Narrative-Database Duality

From the world-wide database, the user searches for and retrieves data. The data then forms a “tissue of signs” that will find its ultimate cohesiveness in its destination: The user (Barthes 147-148). The user is experiencing the world in a different way, as Manovich argues in his chapter, “The Database” (219). Meaning is created in the experience of the user and “born simultaneously with the text” or I would suggest, as the text is experienced (Barthes 145). There is no end to the data at hand. The data is being constantly added to and renewed, a shifting-changing dynamic as fluid as the ocean and as deep. Everything is accessible, but nothing wholly is organized except in the sequential decisions of the user.

Whatever the motivation is of the user, that motivation will dictate a certain path they will take them through the data. It will decide how the data is searched for, retrieved, and then ordered in the mind of the user. The path becomes Barthes’ syntagmatic or explicit sequence; a sequence which materializes linearly because the user is experiencing time and the series of choices in a linear progression. The linear progression can be viewed as individual pieces of data which are formed into waves, like light’s wave-particle duality.
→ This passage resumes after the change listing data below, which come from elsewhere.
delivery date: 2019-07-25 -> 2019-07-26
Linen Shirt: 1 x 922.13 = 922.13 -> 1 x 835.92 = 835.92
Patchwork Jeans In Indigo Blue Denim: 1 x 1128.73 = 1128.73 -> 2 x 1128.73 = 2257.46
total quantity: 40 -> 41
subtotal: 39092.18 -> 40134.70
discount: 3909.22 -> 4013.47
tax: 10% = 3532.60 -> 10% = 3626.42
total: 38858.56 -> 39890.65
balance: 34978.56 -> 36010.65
As the elements are linked and move through the time-space trajectory, they unfold into a narrative wave-length which can be viewed as real.

There are no limits for the database, as its information packets can be increased inexhaustibly. The limits are created by the user, as well as the meaning. One can contend that how the user experiences the information is dictated by the interface and that is a construct of the creator. But as Barthes argues, if the voice can lose its origin, and nobody can take “ownership” of the data, then the emphasis is returned to the reader or the user, and their navigation will then affect the spectrum of what is perceived. If data represents the paradigmatic dimension, as Manovich maintains, and the user’s path is a the syntagmatic trajectory, then new media will never be entirely without narrative, and interestingly, the visible results will vary based on the media it passes through as well as the receptors of the user.